The new park is located on the road leading to Morgan Falls Dam.  It was underconstruction a month or so back.  Not sure if there is going to be a ramp but was told there would be?


----------



## Ares_83x (Aug 15, 2010)

Okay just got back from fishing at the new park above the dam. It looks really good. I only fished from the dock and caught one small large mouth. But talked with a guy fishing from a kayak and he caught some bass and trout. There is a lot of overhang to fish along the shore but in some areas it is deceptively shallow and just mud underneath. I plan on later this week putting in at Azalea Dr. (no ramp at the new park) and fishing above the dam. When you miss a fish just watch your language bc there are lots of kids at the new park.


----------



## Swamp Angel (Aug 15, 2010)

I've driven by the new park a couple times, and it looks rather nice. Last saw it from the water at Bull Sluice about a month and a half ago. Looked good from that angle too, but that was prior to construction being completed. As for fishing there, the fish above the dam are relatively small, but I have seen some really nice stripers pulled out of the water below the dam from the west side of the river near the dam structure. I mean REALLY good! Like better than 12 lbs!
I do most of my fishing further up the 'Hooch, from McGinnis Ferry to Medlock Bridge, and I have regular success with browns and rainbows.
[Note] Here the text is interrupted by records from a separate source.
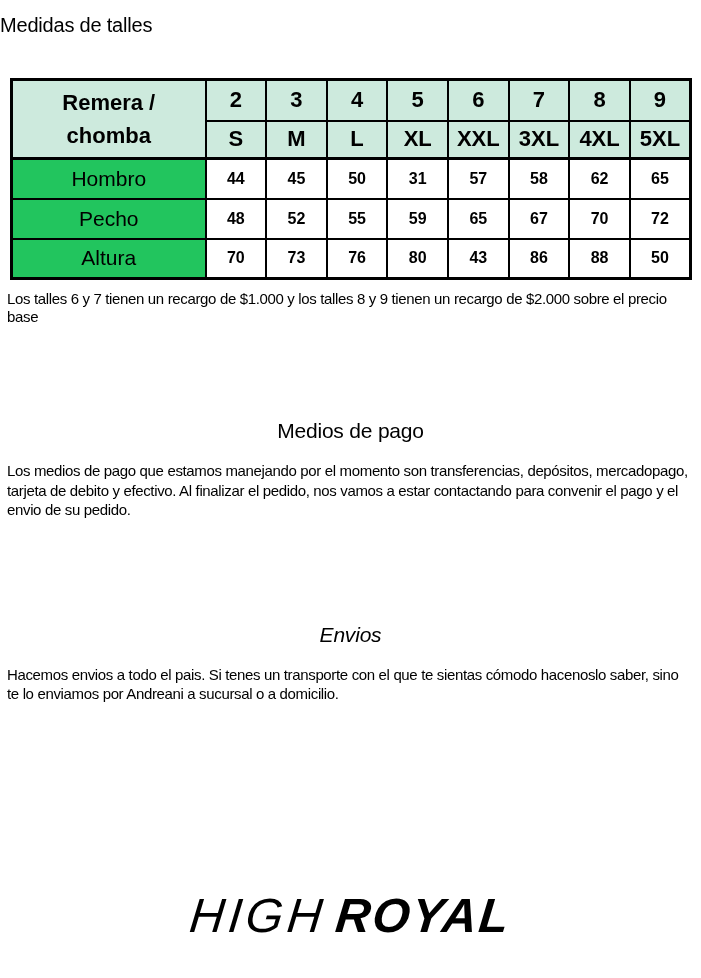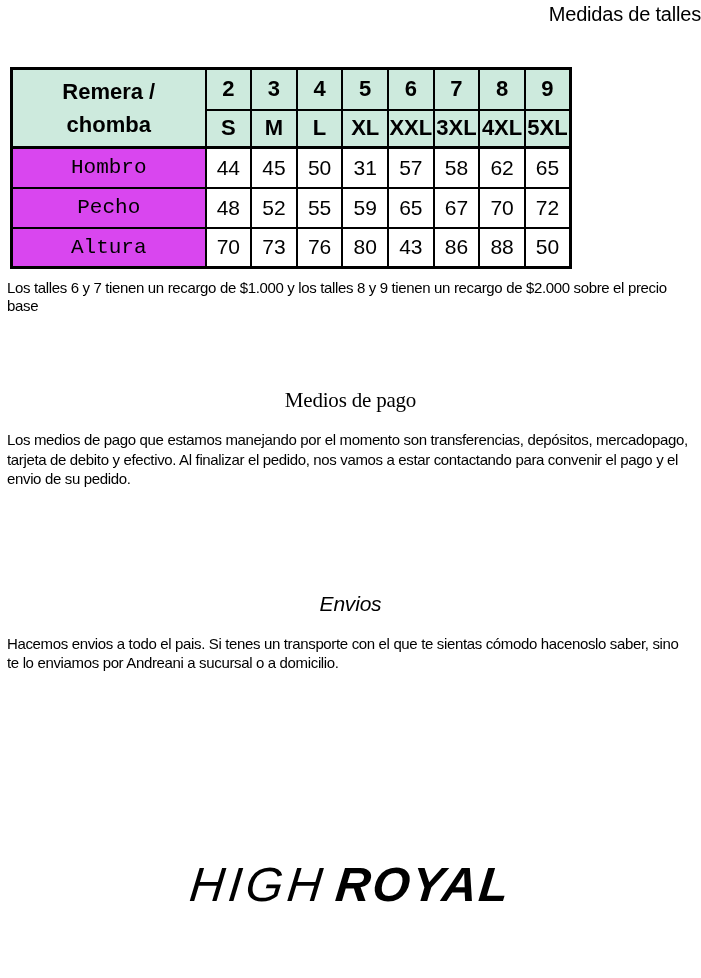--- a/index.html
+++ b/index.html
@@ -3,72 +3,71 @@
 <meta charset="utf-8">
 <style>
   * { margin: 0; padding: 0; box-sizing: border-box; }
   html, body { background: #ffffff; }
   body {
     width: 701px; height: 978px;
     font-family: "Liberation Sans", sans-serif;
     color: #000; overflow: hidden;
   }
   .doc-title {
-    padding-top: 3px;
-    text-align: right;
+    padding-top: 14px;
+    text-align: left;
     font-size: 20px;
     font-weight: 400;
     line-height: 23px;
     letter-spacing: -0.2px;
   }
   table.size-table {
     border-collapse: collapse;
     table-layout: fixed;
-    width: 562px;
+    width: 682px;
     margin: 41px 9px 0 10px;
     border: 3px solid #000;
   }
   .size-table th, .size-table td {
     border: 2px solid #000;
     text-align: center;
     vertical-align: middle;
     overflow: hidden;
   }
   .size-table thead th { background: #cdeadd; font-weight: 700; font-size: 22px; }
   .size-table thead tr.num-row th { height: 41px; }
   .size-table thead tr.letter-row th { height: 38px; }
   .size-table thead { border-bottom: 3px solid #000; }
   th.corner-cell {
     white-space: pre-line;
     font-size: 22px;
     line-height: 1.5;
     font-weight: 700;
   }
   .size-table tbody th {
-    background: #d946ef;
+    background: #22c55e;
     font-weight: 400;
     font-size: 21px;
     height: 40px;
-    font-family: Liberation Mono, monospace;
   }
-  .size-table tbody td { font-weight: 400; font-size: 21px; height: 40px; }
+  .size-table tbody td { font-weight: 700; font-size: 16px; height: 40px; }
   .surcharge-note {
     margin: 10px 6px 17px 7px;
     font-size: 15px;
     line-height: 18px;
     letter-spacing: -0.35px;
   }
   .section-title {
     text-align: center;
     font-size: 21px;
     font-weight: 400;
     line-height: 24px;
     letter-spacing: -0.2px;
   }
-  .section-title.payment-title { margin-top: 73px; font-family: Liberation Serif, serif; }
+  .section-title.payment-title { margin-top: 93px; }
   .section-title.shipping-title { margin-top: 103px; font-style: italic; }
   .section-body {
     margin: 18px 12px 0 7px;
     font-size: 15px;
     line-height: 19.5px;
     letter-spacing: -0.35px;
   }
   .brand-logo {
     margin-top: 186px;
     text-align: center;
Like Jack, however, I am getting more than a little put off by the illegals that are taking trout illegally from  that area with natural bait rather than the required artificial baits required in that area near from Buford to Duluth. (But I suppose that rant is better held for another thread.)
Anyway, above the dam and near the new park the water is very shallow with a mud bottom reminiscent of many silted backwaters near rivers. Below the dam, it's still shallow and has rocks that'll eat your propeller if you're not cautious. This time of year, though, below the dam should be pretty productive for at least a few striper. 

Good luck fishin'!


----------



## Dustin Pate (Aug 15, 2010)

Guys some stuff has had to be deleted from this thread. If you don't have anything constructive to say please refrain.


----------



## boonhogganbeck (Aug 16, 2010)

I've fished Bull Sluice above the dam in my canoe.  I've put in at Azalea park were there is a ramp.  I've also put in at Wileo Dr (no ramp).  I caught the bass in my avatar there.


----------



## killabeez321 (Aug 16, 2010)

That's a nice hooch bass boon!


----------



## boonhogganbeck (Aug 17, 2010)

killabeez321 said:


> That's a nice hooch bass boon!



Thanks!


----------



## little rascal (Aug 18, 2010)

*used to be*

and still are some nice bass in there above Morgan falls dam. You have to get off the river though, get in the sloughs, loke back in Lawyers Lake, and use jig-n-pig(black/blue jig brown pork etc.), or big black 8" plastic worm texas rig. Have caught a lot of 4-5 lb. bass in there years ago, even found a DB3 TO BE DEADLY. 
We go up there to catch trout below the shoals, then might head down river for fun to try the bass, there still there, even a Carolina rig works well. A trick worm might be awsome, never tried it there.


----------



## Alan in GA (Aug 18, 2010)

*hey....*



little rascal said:


> and still are some nice bass in there above Morgan falls dam. You have to get off the river though, get in the sloughs, loke back in Lawyers Lake, and use jig-n-pig(black/blue jig brown pork etc.), or big black 8" plastic worm texas rig. Have caught a lot of 4-5 lb. bass in there years ago, even found a DB3 TO BE DEADLY.
> We go up there to catch trout below the shoals, then might head down river for fun to try the bass, there still there, even a Carolina rig works well. A trick worm might be awsome, never tried it there.



Ya givin' too much infomatiun! Delete this post,,Delete it quick!!!


----------



## killabeez321 (Aug 20, 2010)

Thanks little rascle sounds like genuine good advice.....and from experience to boot!


----------



## boonhogganbeck (Aug 20, 2010)

I'll be fishing in Bull Sluice tomorrow (above Morgan Falls Dam).


----------